It is no secret that, in this era of spin uber alles, State of the Union addresses are nothing more than public-relations events. At best, they offer presidents a chance to rally the troops. But, with George Bush’s approval ratings falling beneath those of Richard Nixon in the thick of the Watergate scandal, he has very few troops left to rally. Even Republicans are fleeing the president’s camp, and nothing he said Tuesday night will bring them back.

That does not mean, however, that this State of Union address was completely irrelevant.

In fact, it will be remembered for having produced what could well be the worst domestic policy proposal of an administration that is not without accomplishment when it comes to turning the wheels of government to make the bad into something truly awful.

What is being referred to by the White House as the President’s State of the Union Health Care Initiative is, even by the standards of this administration, a truly nightmarish proposal.

Employing the administration’s Orwellian flair for language, the President is pitching his plan as “health care reform.”

The accurate term would actually be health care deform.
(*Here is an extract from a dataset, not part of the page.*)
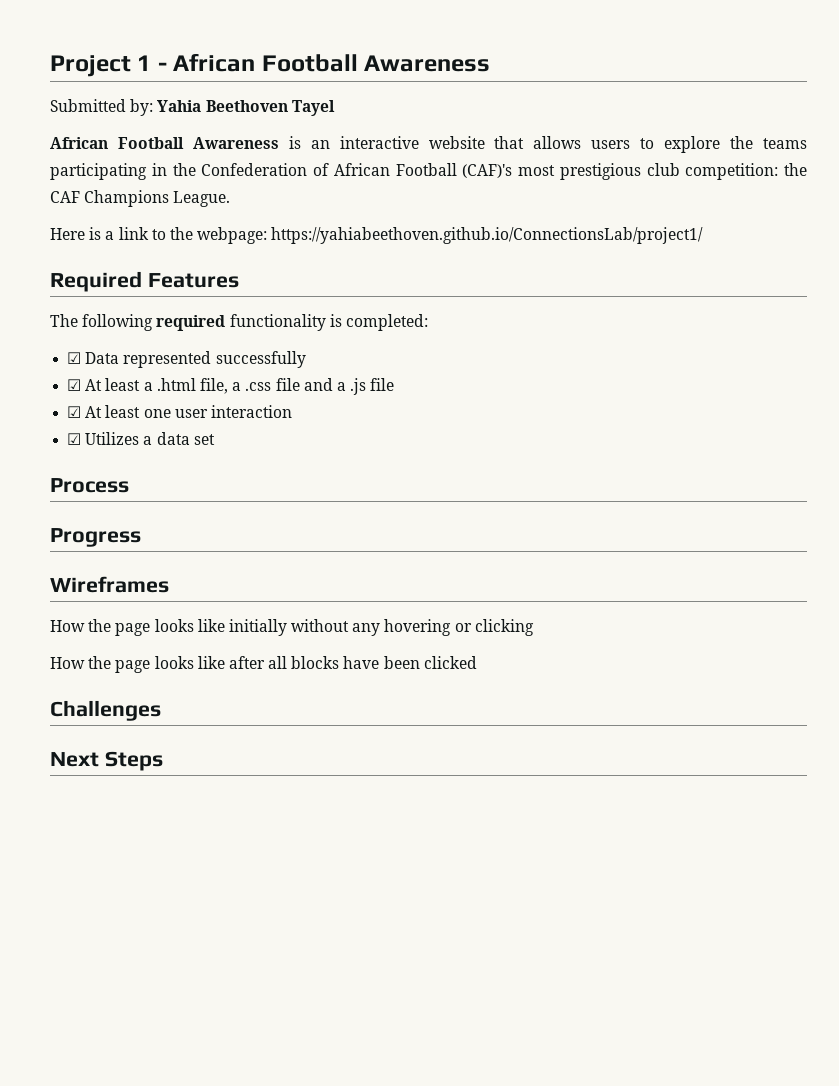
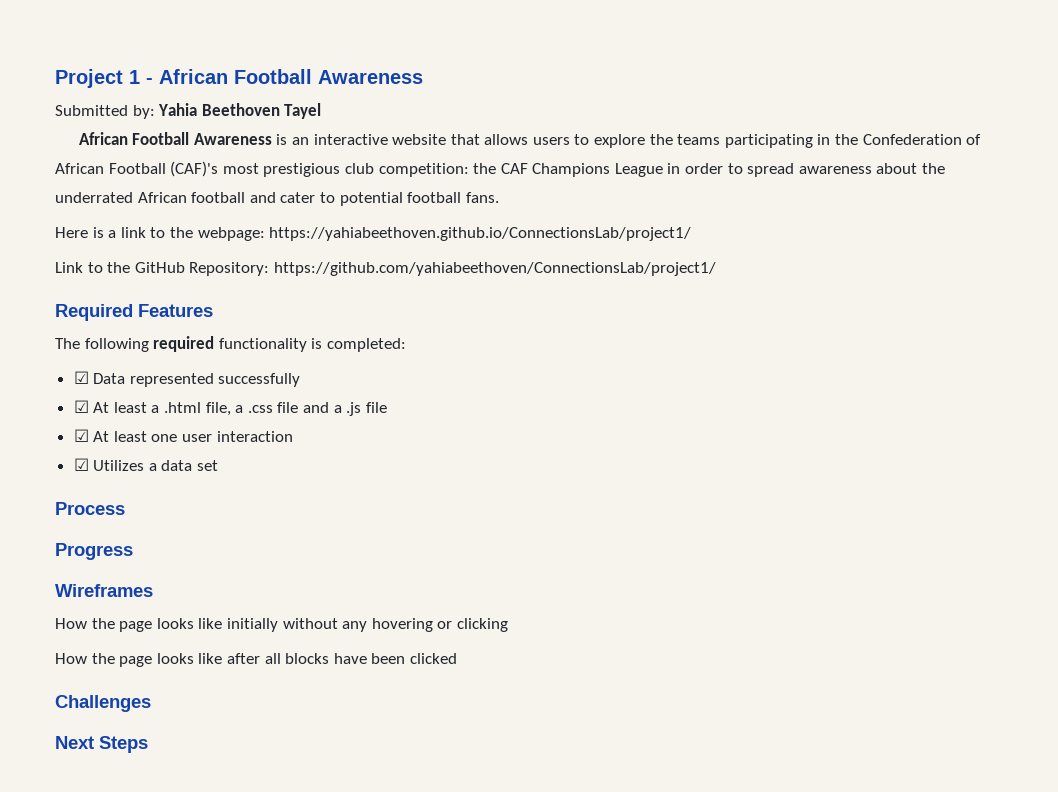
[173,191,231,207] League. -> [614,163,946,177] [55,192,499,206] League in order to spread awareness about the underrated African football and cater to potential football fans.
(704, 235) none -> [55,262,716,276] // Link to the GitHub Repository: https://github.com/yahiabeethoven/ConnectionsLab/project1/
The President wants the federal government to begin treating contributions from major corporations to help cover the health insurance costs of their employees — most of which were won through decades of organizing, struggle and bargaining by the unions that represent those employees — as taxable income. In effect, workers who have quality coverage would be punished, as would the firms that provide that coverage.

The Bush plan’s race-to-the-bottom approach to health care policy is being pitched as a way to encourage Americans who currently lack insurance coverage to go out and buy it — and then to take advantage of an expanded tax deduction for individuals and families that purchase plans.

The problem, of course, while the Bush plan penalizes those who are insured, it does not begin to provide enough support for those who lack it.

Thus, if the Bush initiative were implemented, it would lower the quality of health-care coverage for those who have it while failing to provide it to all of those who lack it. “The President’s so-called health care proposal won’t help the uninsured, most of whom have limited incomes and are already in low tax brackets,” explains the key player in Congress on health care issues, Congressman Pete Stark, the California Democrat who chairs the House Ways and Means Committee’s powerful health subcommittee. “But it will hurt middle-income Americans, whose employers will shift even more cost and risk to their employees.”

Stark fears that the proposal highlighted in his State of the Union address would actually encourage employers to stop providing insurance to workers who are now reasonably well covered. “Under the guise of tax breaks, the president is pursuing a policy designed to destroy the employer-based health care system through which 160 million people receive coverage,” says the congressman, who is viewed by Democrats and Republicans as Washington’s most zealous advocate for expanding access to health care.

Stark is not crying wolf.

Paul Fronstin, director of the nonpartisan Employee Benefit Research Institute’s Health Research and Education Program, says of the Bush plan: “I think [the President is] giving employers the incentive to get out of the business of providing health benefits.”

Say what you will about all the domestic-policy damage that Bush has done — to civil liberties, to education, to health and safety regulation, to race relations, to basic principles of fairness. You will still be hard pressed to come up with a worse idea than helping the few corporations that still provide quality health-care benefits to offload that responsibility.

And just be glad, be very glad, that Pete Stark is in charge of the committee that Bush’s “reforms” would have to go through.